Defendants presented evidence the marijuana at the Bosque Avenue house and the Glenn Road property was being grown by patients or caregivers for medical purposes pursuant to doctors’ recommendations. Specifically, the Glenn Road property housed a collective garden planted and tended by five individuals with medical marijuana recommendations -- Gerald, Dawn, Youngren, Fredrick Gillespie, and Dawn’s sister Robyn Ballard. Each expected to receive a year’s supply when the garden was harvested.

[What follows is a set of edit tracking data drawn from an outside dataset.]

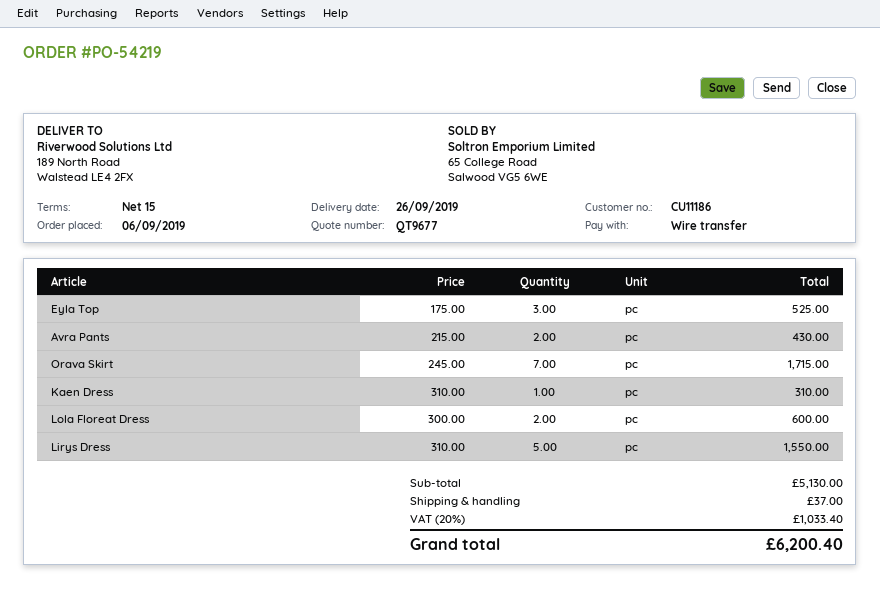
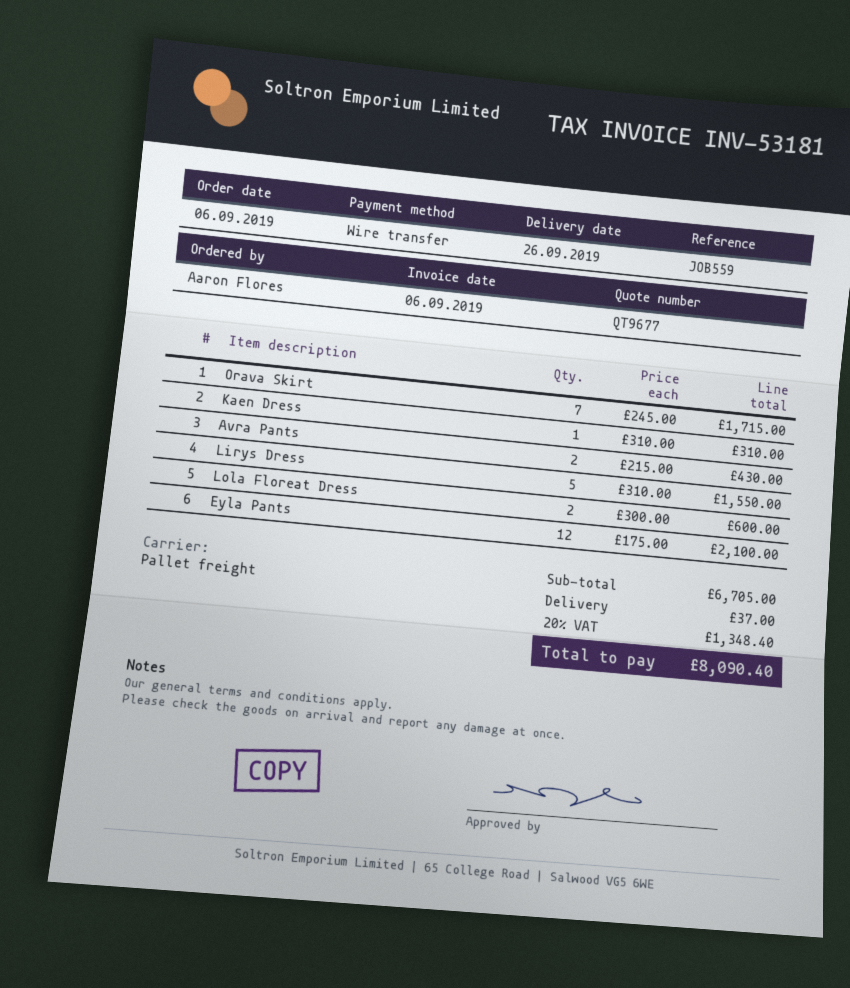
Eyla Top: 3 x 175.00 = 525.00 -> none
Eyla Pants: none -> 12 x 175.00 = 2100.00
subtotal: 5130.00 -> 6705.00
tax: 20% = 1033.40 -> 20% = 1348.40
total: 6200.40 -> 8090.40

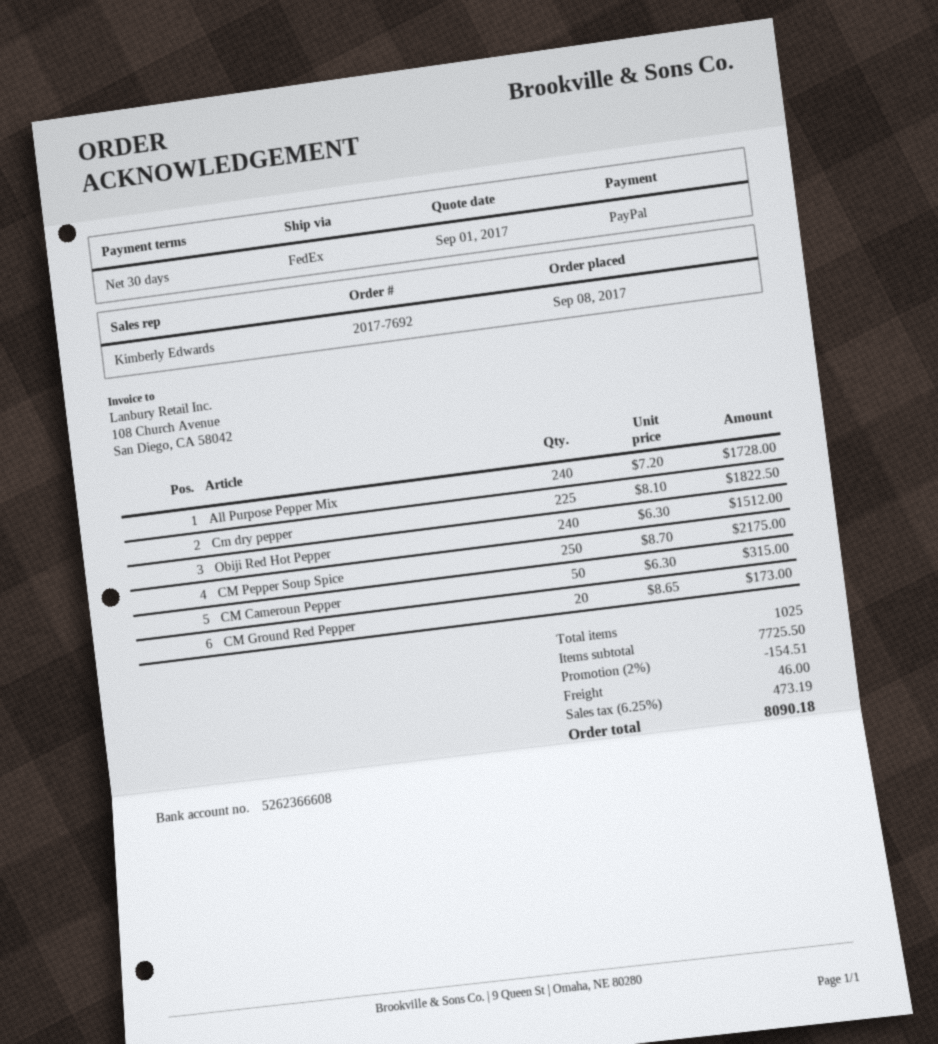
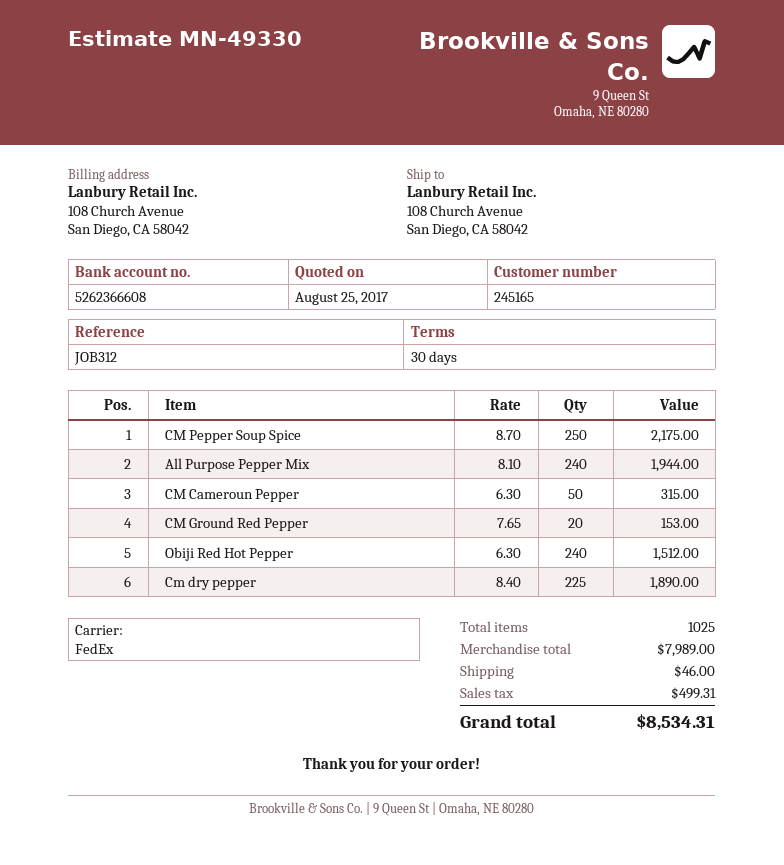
quote date: 2017-09-01 -> 2017-08-25
All Purpose Pepper Mix: 240 x 7.20 = 1728.00 -> 240 x 8.10 = 1944.00
Cm dry pepper: 225 x 8.10 = 1822.50 -> 225 x 8.40 = 1890.00
CM Ground Red Pepper: 20 x 8.65 = 173.00 -> 20 x 7.65 = 153.00
subtotal: 7725.50 -> 7989.00
discount: 2% = 154.51 -> none
tax: 473.19 -> 499.31
total: 8090.18 -> 8534.31

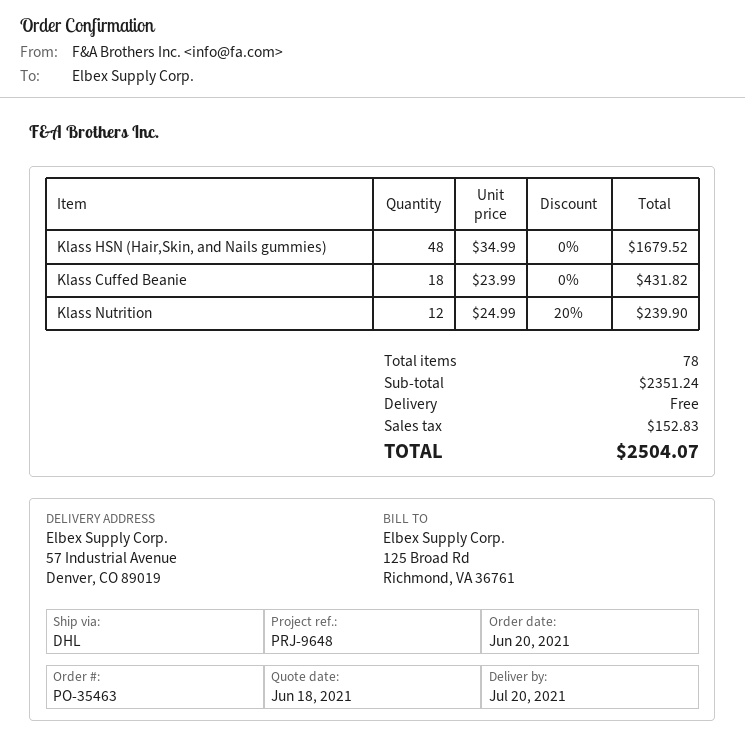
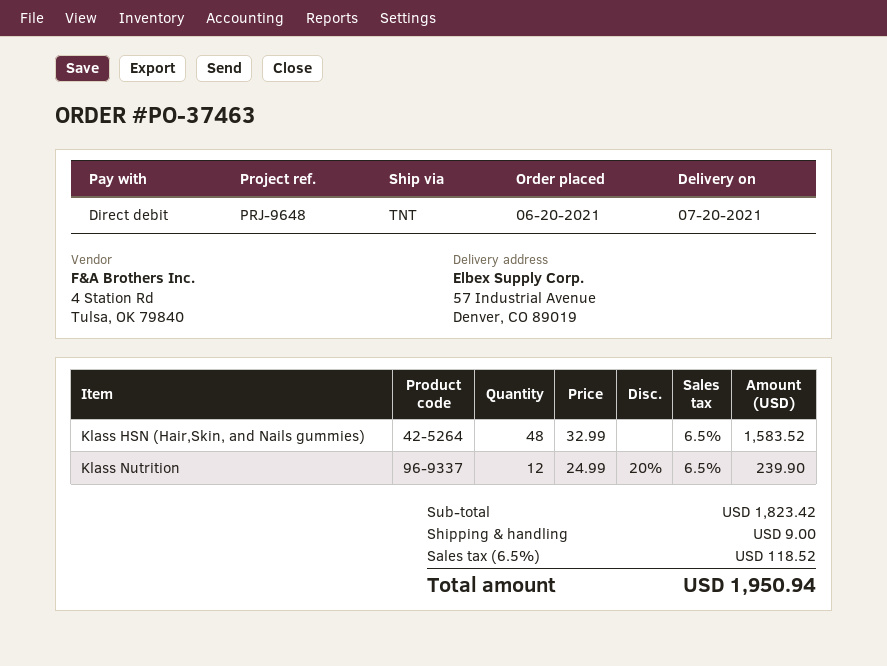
order number: PO-35463 -> PO-37463
shipping method: DHL -> TNT
Klass HSN (Hair,Skin, and Nails gummies): 48 x 34.99 = 1679.52 -> 48 x 32.99 = 1583.52
Klass Cuffed Beanie: 18 x 23.99 = 431.82 -> none
subtotal: 2351.24 -> 1823.42
shipping: 0.00 -> 9.00
tax: 152.83 -> 118.52
total: 2504.07 -> 1950.94

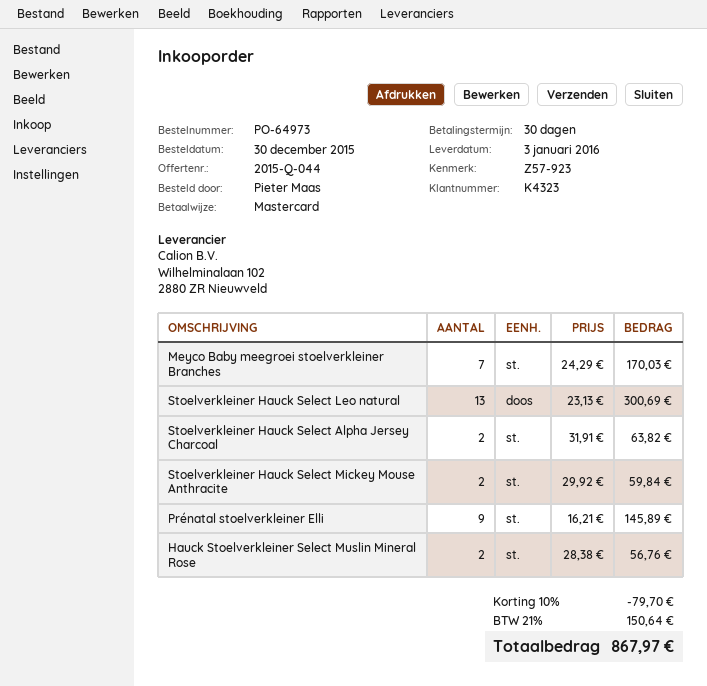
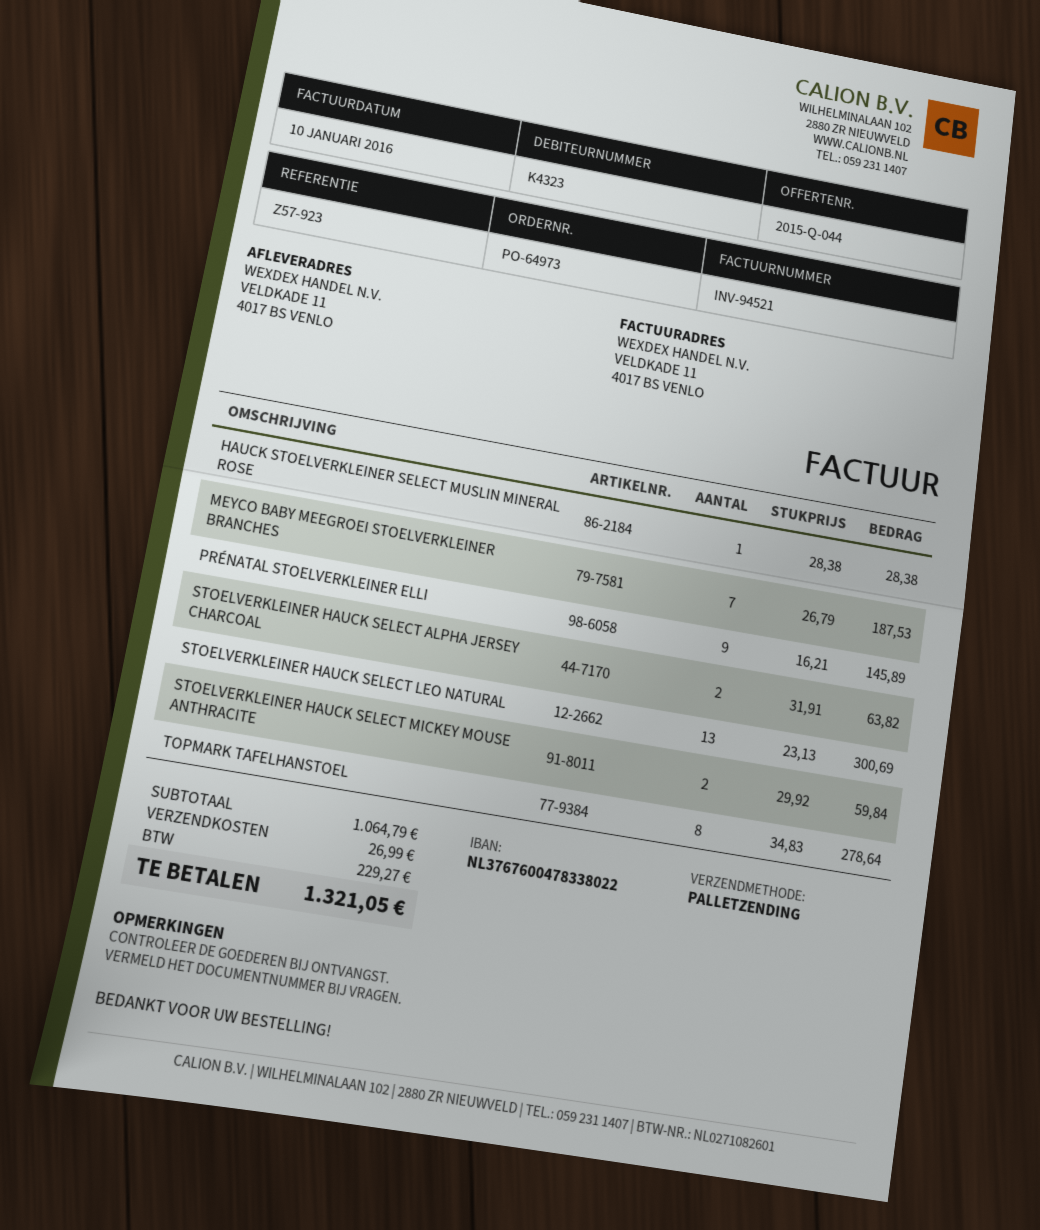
Meyco Baby meegroei stoelverkleiner Branches: 7 x 24.29 = 170.03 -> 7 x 26.79 = 187.53
Hauck Stoelverkleiner Select Muslin Mineral Rose: 2 x 28.38 = 56.76 -> 1 x 28.38 = 28.38
TOPMARK TAFELHANSTOEL: none -> 8 x 34.83 = 278.64
discount: 10% = 79.70 -> none
shipping: none -> 26.99
tax: 150.64 -> 229.27
total: 867.97 -> 1321.05

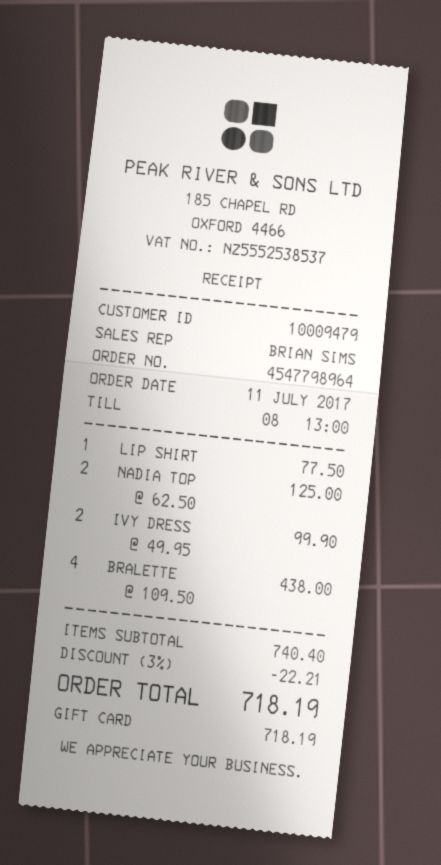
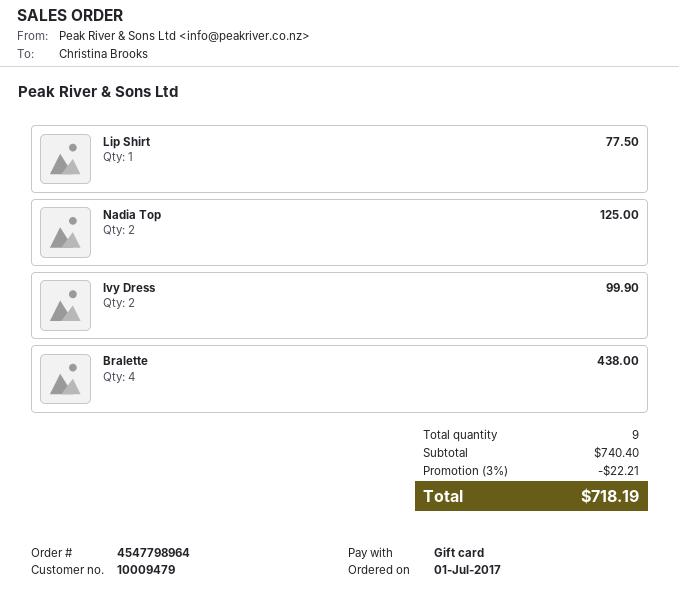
order date: 2017-07-11 -> 2017-07-01

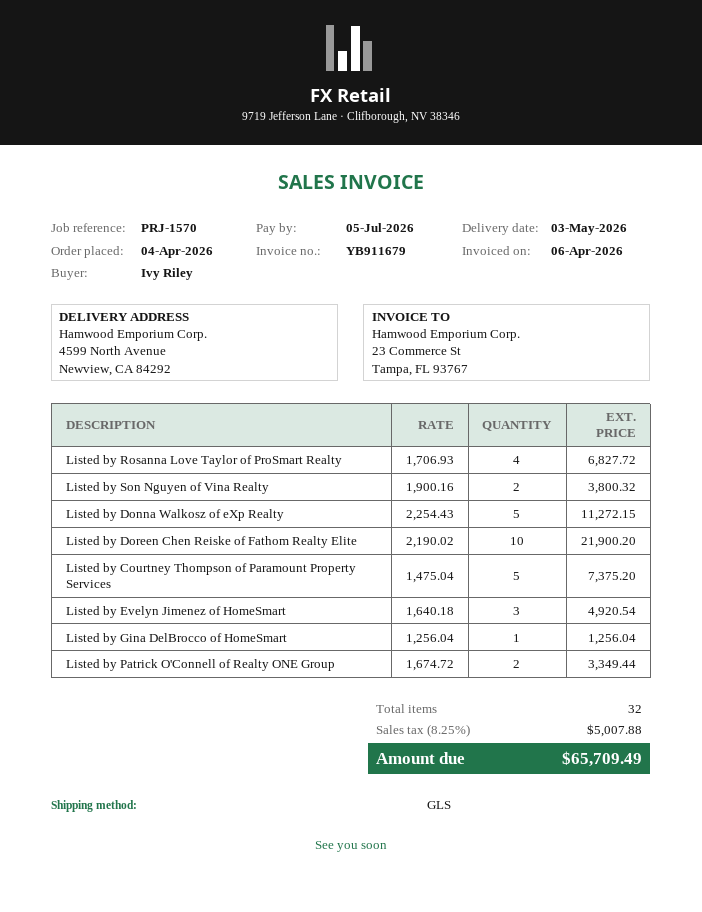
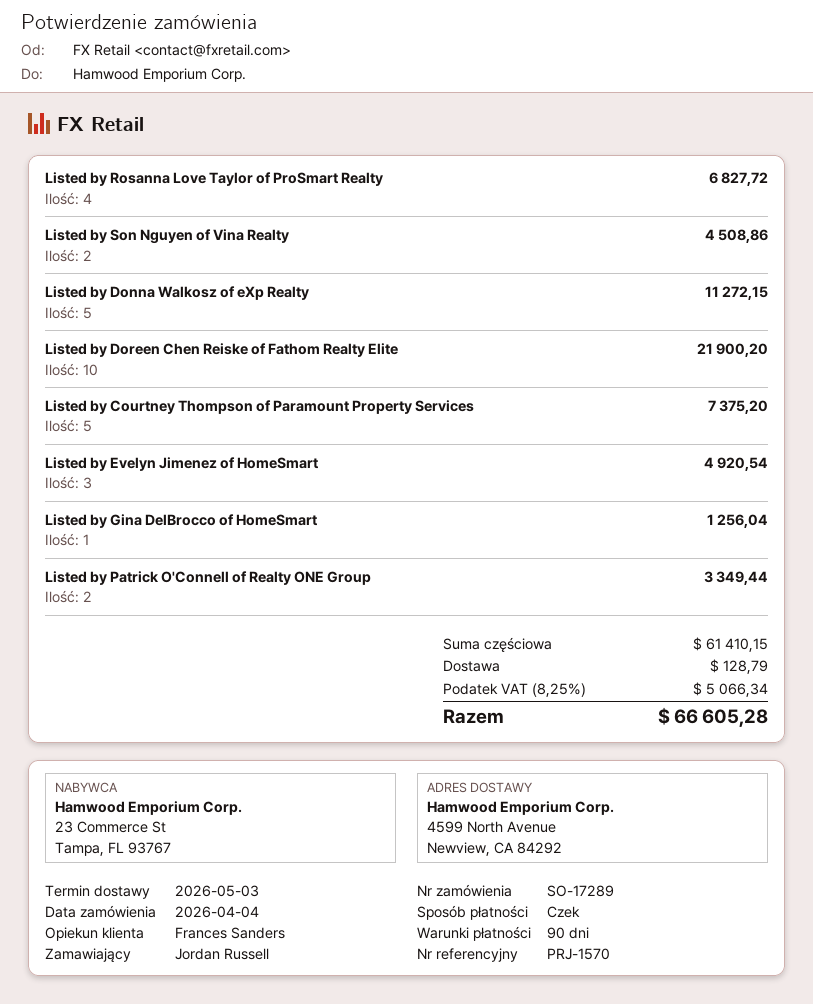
ordered by: Ivy Riley -> Jordan Russell
Listed by Son Nguyen of Vina Realty: 2 for 3800.32 -> 2 for 4508.86
shipping: none -> 128.79
tax: 8.25% = 5007.88 -> 8.25% = 5066.34
total: 65709.49 -> 66605.28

Gerald was also growing marijuana as the caregiver for one person, Lloyd Parmenter, who had a medical marijuana recommendation and himself participated in tending the Glenn Road garden.

1. The Medical Marijuana Recommendations

The Malleys visited the office of Dr. Phillip Denney in May 2006. According to Dr. Denney, Gerald and Dawn had “a serious medical condition” for which he issued them medical marijuana recommendations for one ounce of dried marijuana bud per patient per week.

One month prior, Ballard visited Dr. Denney. According to Dr. Denney, Ballard had “a serious medical condition,” for which he issued her a medical marijuana recommendation for “about a half an ounce per week.”

Youngren visited the office of Dr. William Toy in June 2006, suffering from sciatica, a “blown” disk, and a shoulder injury. According to Dr. Toy, he issued Youngren a three-month recommendation for medical marijuana. After receiving documentation from Enloe Hospital regarding Youngren’s shoulder injury, Dr. Toy issued Youngren a one-year medical marijuana recommendation for one and one-half ounces per week. Clay found Youngren’s three-month recommendation at the Bosque Avenue house and his one-year recommendation at the Glenn Road property.

About the same time as Youngren’s visit, Gillespie visited Dr. Toy. Based on his examination of Gillespie, Dr. Toy issued him an initial three-month recommendation for medical marijuana on June 3, 2006, for one and one-quarter ounces per week. Dr. Toy issued Gillespie a one-year recommendation also dated June 3, when he received documentation of Gillespie’s medical condition.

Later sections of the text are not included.